A word-for-word copy of the whole listing is required.

- **Entries supplied**:
****

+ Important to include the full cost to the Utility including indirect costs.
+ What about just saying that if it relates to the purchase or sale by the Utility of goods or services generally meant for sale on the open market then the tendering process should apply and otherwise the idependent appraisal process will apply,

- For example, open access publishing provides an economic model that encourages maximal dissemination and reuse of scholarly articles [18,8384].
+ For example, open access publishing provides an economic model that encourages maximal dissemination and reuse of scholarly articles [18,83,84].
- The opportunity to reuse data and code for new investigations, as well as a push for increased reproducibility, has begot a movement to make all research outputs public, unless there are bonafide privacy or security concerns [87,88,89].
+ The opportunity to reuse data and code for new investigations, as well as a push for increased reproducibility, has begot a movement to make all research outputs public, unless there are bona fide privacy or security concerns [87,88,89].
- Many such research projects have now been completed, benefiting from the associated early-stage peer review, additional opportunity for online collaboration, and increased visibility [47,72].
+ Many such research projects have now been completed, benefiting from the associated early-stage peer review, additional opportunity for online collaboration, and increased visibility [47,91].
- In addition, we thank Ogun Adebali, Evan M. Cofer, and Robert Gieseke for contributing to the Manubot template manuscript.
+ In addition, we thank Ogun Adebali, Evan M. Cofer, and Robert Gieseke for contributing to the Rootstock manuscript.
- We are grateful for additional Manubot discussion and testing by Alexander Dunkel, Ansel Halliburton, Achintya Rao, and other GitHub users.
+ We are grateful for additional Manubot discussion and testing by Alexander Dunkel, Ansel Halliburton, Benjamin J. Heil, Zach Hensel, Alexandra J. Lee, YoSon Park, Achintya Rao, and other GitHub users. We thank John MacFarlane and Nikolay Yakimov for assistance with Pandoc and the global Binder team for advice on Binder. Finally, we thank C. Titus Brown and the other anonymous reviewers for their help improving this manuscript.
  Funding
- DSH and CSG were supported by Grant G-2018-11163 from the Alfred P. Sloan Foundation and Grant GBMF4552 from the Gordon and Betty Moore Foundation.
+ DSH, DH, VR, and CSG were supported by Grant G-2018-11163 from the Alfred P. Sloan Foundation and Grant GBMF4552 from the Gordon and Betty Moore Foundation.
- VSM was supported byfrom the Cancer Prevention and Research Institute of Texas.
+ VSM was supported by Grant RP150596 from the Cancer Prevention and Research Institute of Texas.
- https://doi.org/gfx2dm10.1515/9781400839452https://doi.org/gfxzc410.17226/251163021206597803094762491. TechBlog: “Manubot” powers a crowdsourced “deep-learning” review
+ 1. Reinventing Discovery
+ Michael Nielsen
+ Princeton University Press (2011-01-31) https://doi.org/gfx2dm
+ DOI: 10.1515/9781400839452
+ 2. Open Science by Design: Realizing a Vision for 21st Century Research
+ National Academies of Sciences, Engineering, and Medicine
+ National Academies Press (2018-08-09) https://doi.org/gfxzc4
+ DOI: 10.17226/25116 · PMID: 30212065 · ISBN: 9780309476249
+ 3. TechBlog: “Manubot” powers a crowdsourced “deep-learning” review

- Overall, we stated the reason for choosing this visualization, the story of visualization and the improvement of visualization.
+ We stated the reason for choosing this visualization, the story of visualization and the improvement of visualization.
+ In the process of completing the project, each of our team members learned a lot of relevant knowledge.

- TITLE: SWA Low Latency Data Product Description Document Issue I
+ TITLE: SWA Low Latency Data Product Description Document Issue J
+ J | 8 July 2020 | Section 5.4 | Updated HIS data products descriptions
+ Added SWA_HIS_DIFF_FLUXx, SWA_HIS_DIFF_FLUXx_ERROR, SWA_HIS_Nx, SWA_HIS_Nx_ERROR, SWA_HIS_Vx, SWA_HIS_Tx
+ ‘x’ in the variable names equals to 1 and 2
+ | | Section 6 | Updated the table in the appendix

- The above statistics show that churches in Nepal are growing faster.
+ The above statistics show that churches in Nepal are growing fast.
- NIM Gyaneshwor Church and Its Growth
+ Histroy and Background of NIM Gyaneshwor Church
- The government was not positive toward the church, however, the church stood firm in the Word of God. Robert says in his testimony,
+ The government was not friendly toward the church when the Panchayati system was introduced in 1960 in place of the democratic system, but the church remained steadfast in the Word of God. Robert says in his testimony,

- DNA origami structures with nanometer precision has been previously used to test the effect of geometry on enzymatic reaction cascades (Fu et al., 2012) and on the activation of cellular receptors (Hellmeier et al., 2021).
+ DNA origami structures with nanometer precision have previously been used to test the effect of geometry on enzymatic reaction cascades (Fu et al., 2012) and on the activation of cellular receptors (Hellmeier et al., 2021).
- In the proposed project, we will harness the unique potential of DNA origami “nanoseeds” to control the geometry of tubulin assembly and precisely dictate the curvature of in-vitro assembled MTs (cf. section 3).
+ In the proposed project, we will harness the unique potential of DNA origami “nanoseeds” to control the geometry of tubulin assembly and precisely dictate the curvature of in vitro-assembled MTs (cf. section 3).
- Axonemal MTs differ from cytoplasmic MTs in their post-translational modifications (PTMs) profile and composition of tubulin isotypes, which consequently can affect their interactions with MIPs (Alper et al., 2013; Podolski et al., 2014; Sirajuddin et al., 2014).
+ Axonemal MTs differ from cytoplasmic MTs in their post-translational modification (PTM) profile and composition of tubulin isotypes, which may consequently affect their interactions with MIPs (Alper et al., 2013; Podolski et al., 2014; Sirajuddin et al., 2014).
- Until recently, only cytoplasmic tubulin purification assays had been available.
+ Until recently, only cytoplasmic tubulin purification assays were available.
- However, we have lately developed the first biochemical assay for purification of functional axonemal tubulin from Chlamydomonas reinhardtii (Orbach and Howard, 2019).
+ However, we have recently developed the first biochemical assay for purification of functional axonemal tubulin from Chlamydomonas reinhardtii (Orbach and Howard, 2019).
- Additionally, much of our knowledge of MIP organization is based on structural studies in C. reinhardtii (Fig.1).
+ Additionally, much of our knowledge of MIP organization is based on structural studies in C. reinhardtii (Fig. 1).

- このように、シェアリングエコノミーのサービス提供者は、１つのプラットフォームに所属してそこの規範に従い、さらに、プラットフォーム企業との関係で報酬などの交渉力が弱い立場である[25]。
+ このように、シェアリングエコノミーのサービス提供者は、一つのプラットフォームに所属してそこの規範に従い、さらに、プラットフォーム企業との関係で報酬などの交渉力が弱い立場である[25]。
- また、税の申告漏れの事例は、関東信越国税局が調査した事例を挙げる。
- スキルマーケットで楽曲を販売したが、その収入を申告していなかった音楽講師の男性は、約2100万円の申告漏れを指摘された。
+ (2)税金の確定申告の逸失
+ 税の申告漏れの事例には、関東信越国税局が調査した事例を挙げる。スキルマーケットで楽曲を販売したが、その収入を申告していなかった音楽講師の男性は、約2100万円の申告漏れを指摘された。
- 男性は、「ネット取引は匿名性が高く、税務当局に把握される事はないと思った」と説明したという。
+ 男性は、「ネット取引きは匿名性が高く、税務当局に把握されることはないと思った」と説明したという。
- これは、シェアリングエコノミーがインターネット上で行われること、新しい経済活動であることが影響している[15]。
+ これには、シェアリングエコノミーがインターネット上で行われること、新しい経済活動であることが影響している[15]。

****

- **Written response**:
+ Important to include the full cost to the Utility including indirect costs.
+ What about just saying that if it relates to the purchase or sale by the Utility of goods or services generally meant for sale on the open market then the tendering process should apply and otherwise the idependent appraisal process will apply,

- For example, open access publishing provides an economic model that encourages maximal dissemination and reuse of scholarly articles [18,8384].
+ For example, open access publishing provides an economic model that encourages maximal dissemination and reuse of scholarly articles [18,83,84].
- The opportunity to reuse data and code for new investigations, as well as a push for increased reproducibility, has begot a movement to make all research outputs public, unless there are bonafide privacy or security concerns [87,88,89].
+ The opportunity to reuse data and code for new investigations, as well as a push for increased reproducibility, has begot a movement to make all research outputs public, unless there are bona fide privacy or security concerns [87,88,89].
- Many such research projects have now been completed, benefiting from the associated early-stage peer review, additional opportunity for online collaboration, and increased visibility [47,72].
+ Many such research projects have now been completed, benefiting from the associated early-stage peer review, additional opportunity for online collaboration, and increased visibility [47,91].
- In addition, we thank Ogun Adebali, Evan M. Cofer, and Robert Gieseke for contributing to the Manubot template manuscript.
+ In addition, we thank Ogun Adebali, Evan M. Cofer, and Robert Gieseke for contributing to the Rootstock manuscript.
- We are grateful for additional Manubot discussion and testing by Alexander Dunkel, Ansel Halliburton, Achintya Rao, and other GitHub users.
+ We are grateful for additional Manubot discussion and testing by Alexander Dunkel, Ansel Halliburton, Benjamin J. Heil, Zach Hensel, Alexandra J. Lee, YoSon Park, Achintya Rao, and other GitHub users. We thank John MacFarlane and Nikolay Yakimov for assistance with Pandoc and the global Binder team for advice on Binder. Finally, we thank C. Titus Brown and the other anonymous reviewers for their help improving this manuscript.
  Funding
- DSH and CSG were supported by Grant G-2018-11163 from the Alfred P. Sloan Foundation and Grant GBMF4552 from the Gordon and Betty Moore Foundation.
+ DSH, DH, VR, and CSG were supported by Grant G-2018-11163 from the Alfred P. Sloan Foundation and Grant GBMF4552 from the Gordon and Betty Moore Foundation.
- VSM was supported byfrom the Cancer Prevention and Research Institute of Texas.
+ VSM was supported by Grant RP150596 from the Cancer Prevention and Research Institute of Texas.
- https://doi.org/gfx2dm10.1515/9781400839452https://doi.org/gfxzc410.17226/251163021206597803094762491. TechBlog: “Manubot” powers a crowdsourced “deep-learning” review
+ 1. Reinventing Discovery
+ Michael Nielsen
+ Princeton University Press (2011-01-31) https://doi.org/gfx2dm
+ DOI: 10.1515/9781400839452
+ 2. Open Science by Design: Realizing a Vision for 21st Century Research
+ National Academies of Sciences, Engineering, and Medicine
+ National Academies Press (2018-08-09) https://doi.org/gfxzc4
+ DOI: 10.17226/25116 · PMID: 30212065 · ISBN: 9780309476249
+ 3. TechBlog: “Manubot” powers a crowdsourced “deep-learning” review

- Overall, we stated the reason for choosing this visualization, the story of visualization and the improvement of visualization.
+ We stated the reason for choosing this visualization, the story of visualization and the improvement of visualization.
+ In the process of completing the project, each of our team members learned a lot of relevant knowledge.

- TITLE: SWA Low Latency Data Product Description Document Issue I
+ TITLE: SWA Low Latency Data Product Description Document Issue J
+ J | 8 July 2020 | Section 5.4 | Updated HIS data products descriptions
+ Added SWA_HIS_DIFF_FLUXx, SWA_HIS_DIFF_FLUXx_ERROR, SWA_HIS_Nx, SWA_HIS_Nx_ERROR, SWA_HIS_Vx, SWA_HIS_Tx
+ ‘x’ in the variable names equals to 1 and 2
+ | | Section 6 | Updated the table in the appendix

- The above statistics show that churches in Nepal are growing faster.
+ The above statistics show that churches in Nepal are growing fast.
- NIM Gyaneshwor Church and Its Growth
+ Histroy and Background of NIM Gyaneshwor Church
- The government was not positive toward the church, however, the church stood firm in the Word of God. Robert says in his testimony,
+ The government was not friendly toward the church when the Panchayati system was introduced in 1960 in place of the democratic system, but the church remained steadfast in the Word of God. Robert says in his testimony,

- DNA origami structures with nanometer precision has been previously used to test the effect of geometry on enzymatic reaction cascades (Fu et al., 2012) and on the activation of cellular receptors (Hellmeier et al., 2021).
+ DNA origami structures with nanometer precision have previously been used to test the effect of geometry on enzymatic reaction cascades (Fu et al., 2012) and on the activation of cellular receptors (Hellmeier et al., 2021).
- In the proposed project, we will harness the unique potential of DNA origami “nanoseeds” to control the geometry of tubulin assembly and precisely dictate the curvature of in-vitro assembled MTs (cf. section 3).
+ In the proposed project, we will harness the unique potential of DNA origami “nanoseeds” to control the geometry of tubulin assembly and precisely dictate the curvature of in vitro-assembled MTs (cf. section 3).
- Axonemal MTs differ from cytoplasmic MTs in their post-translational modifications (PTMs) profile and composition of tubulin isotypes, which consequently can affect their interactions with MIPs (Alper et al., 2013; Podolski et al., 2014; Sirajuddin et al., 2014).
+ Axonemal MTs differ from cytoplasmic MTs in their post-translational modification (PTM) profile and composition of tubulin isotypes, which may consequently affect their interactions with MIPs (Alper et al., 2013; Podolski et al., 2014; Sirajuddin et al., 2014).
- Until recently, only cytoplasmic tubulin purification assays had been available.
+ Until recently, only cytoplasmic tubulin purification assays were available.
- However, we have lately developed the first biochemical assay for purification of functional axonemal tubulin from Chlamydomonas reinhardtii (Orbach and Howard, 2019).
+ However, we have recently developed the first biochemical assay for purification of functional axonemal tubulin from Chlamydomonas reinhardtii (Orbach and Howard, 2019).
- Additionally, much of our knowledge of MIP organization is based on structural studies in C. reinhardtii (Fig.1).
+ Additionally, much of our knowledge of MIP organization is based on structural studies in C. reinhardtii (Fig. 1).

- このように、シェアリングエコノミーのサービス提供者は、１つのプラットフォームに所属してそこの規範に従い、さらに、プラットフォーム企業との関係で報酬などの交渉力が弱い立場である[25]。
+ このように、シェアリングエコノミーのサービス提供者は、一つのプラットフォームに所属してそこの規範に従い、さらに、プラットフォーム企業との関係で報酬などの交渉力が弱い立場である[25]。
- また、税の申告漏れの事例は、関東信越国税局が調査した事例を挙げる。
- スキルマーケットで楽曲を販売したが、その収入を申告していなかった音楽講師の男性は、約2100万円の申告漏れを指摘された。
+ (2)税金の確定申告の逸失
+ 税の申告漏れの事例には、関東信越国税局が調査した事例を挙げる。スキルマーケットで楽曲を販売したが、その収入を申告していなかった音楽講師の男性は、約2100万円の申告漏れを指摘された。
- 男性は、「ネット取引は匿名性が高く、税務当局に把握される事はないと思った」と説明したという。
+ 男性は、「ネット取引きは匿名性が高く、税務当局に把握されることはないと思った」と説明したという。
- これは、シェアリングエコノミーがインターネット上で行われること、新しい経済活動であることが影響している[15]。
+ これには、シェアリングエコノミーがインターネット上で行われること、新しい経済活動であることが影響している[15]。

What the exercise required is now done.